- [Given records]
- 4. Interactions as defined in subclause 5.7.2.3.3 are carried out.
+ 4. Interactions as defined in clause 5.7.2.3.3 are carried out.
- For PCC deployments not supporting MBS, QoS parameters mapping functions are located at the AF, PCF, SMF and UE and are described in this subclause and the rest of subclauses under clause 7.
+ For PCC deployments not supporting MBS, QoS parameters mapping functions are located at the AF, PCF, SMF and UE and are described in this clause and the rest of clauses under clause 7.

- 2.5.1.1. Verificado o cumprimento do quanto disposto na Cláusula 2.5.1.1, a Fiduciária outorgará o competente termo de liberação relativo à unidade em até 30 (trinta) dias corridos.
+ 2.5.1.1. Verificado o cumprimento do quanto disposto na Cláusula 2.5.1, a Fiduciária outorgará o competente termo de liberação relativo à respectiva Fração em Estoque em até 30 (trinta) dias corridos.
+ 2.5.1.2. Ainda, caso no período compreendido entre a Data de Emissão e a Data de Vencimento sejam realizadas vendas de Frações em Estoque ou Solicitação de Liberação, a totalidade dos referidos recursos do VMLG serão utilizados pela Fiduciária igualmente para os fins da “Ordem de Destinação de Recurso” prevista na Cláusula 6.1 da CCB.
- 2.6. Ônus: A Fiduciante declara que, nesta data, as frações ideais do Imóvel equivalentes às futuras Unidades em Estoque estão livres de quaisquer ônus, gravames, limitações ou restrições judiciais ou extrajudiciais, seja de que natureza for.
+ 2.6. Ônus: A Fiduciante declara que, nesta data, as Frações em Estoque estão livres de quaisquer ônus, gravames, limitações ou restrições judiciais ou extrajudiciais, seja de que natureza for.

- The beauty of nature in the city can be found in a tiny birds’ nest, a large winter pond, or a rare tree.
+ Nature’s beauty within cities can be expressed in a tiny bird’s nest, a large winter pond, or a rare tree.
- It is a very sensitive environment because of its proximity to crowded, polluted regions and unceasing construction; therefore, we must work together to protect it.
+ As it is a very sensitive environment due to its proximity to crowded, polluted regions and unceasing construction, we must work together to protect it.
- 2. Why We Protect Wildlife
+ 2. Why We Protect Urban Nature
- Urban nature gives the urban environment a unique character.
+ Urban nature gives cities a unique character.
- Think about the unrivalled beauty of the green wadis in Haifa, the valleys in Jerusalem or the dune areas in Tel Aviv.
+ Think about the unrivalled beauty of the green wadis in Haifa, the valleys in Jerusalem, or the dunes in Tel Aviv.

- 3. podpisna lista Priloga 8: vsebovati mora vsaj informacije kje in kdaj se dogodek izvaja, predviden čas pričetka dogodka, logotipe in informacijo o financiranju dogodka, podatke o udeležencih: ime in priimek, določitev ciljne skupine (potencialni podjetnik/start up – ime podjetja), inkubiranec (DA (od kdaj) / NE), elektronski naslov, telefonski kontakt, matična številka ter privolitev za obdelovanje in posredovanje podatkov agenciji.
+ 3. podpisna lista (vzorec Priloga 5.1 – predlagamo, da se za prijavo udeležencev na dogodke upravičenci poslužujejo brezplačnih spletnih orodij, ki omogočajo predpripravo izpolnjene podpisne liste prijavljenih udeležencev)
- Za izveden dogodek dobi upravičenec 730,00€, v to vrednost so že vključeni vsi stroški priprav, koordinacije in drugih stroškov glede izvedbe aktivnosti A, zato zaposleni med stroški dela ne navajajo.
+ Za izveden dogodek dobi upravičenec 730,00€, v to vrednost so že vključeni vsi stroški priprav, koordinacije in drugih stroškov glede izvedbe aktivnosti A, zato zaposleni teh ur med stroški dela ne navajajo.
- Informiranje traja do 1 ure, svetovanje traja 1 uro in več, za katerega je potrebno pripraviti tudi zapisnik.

- [What the task requires]
Will you return exactly the lines above from the one with "6.1 da CCB." down to the one with "- 2.6. Ônus: A", counting both as part of the range?

- [Result of this exercise]
+ 2.5.1.2. Ainda, caso no período compreendido entre a Data de Emissão e a Data de Vencimento sejam realizadas vendas de Frações em Estoque ou Solicitação de Liberação, a totalidade dos referidos recursos do VMLG serão utilizados pela Fiduciária igualmente para os fins da “Ordem de Destinação de Recurso” prevista na Cláusula 6.1 da CCB.
- 2.6. Ônus: A Fiduciante declara que, nesta data, as frações ideais do Imóvel equivalentes às futuras Unidades em Estoque estão livres de quaisquer ônus, gravames, limitações ou restrições judiciais ou extrajudiciais, seja de que natureza for.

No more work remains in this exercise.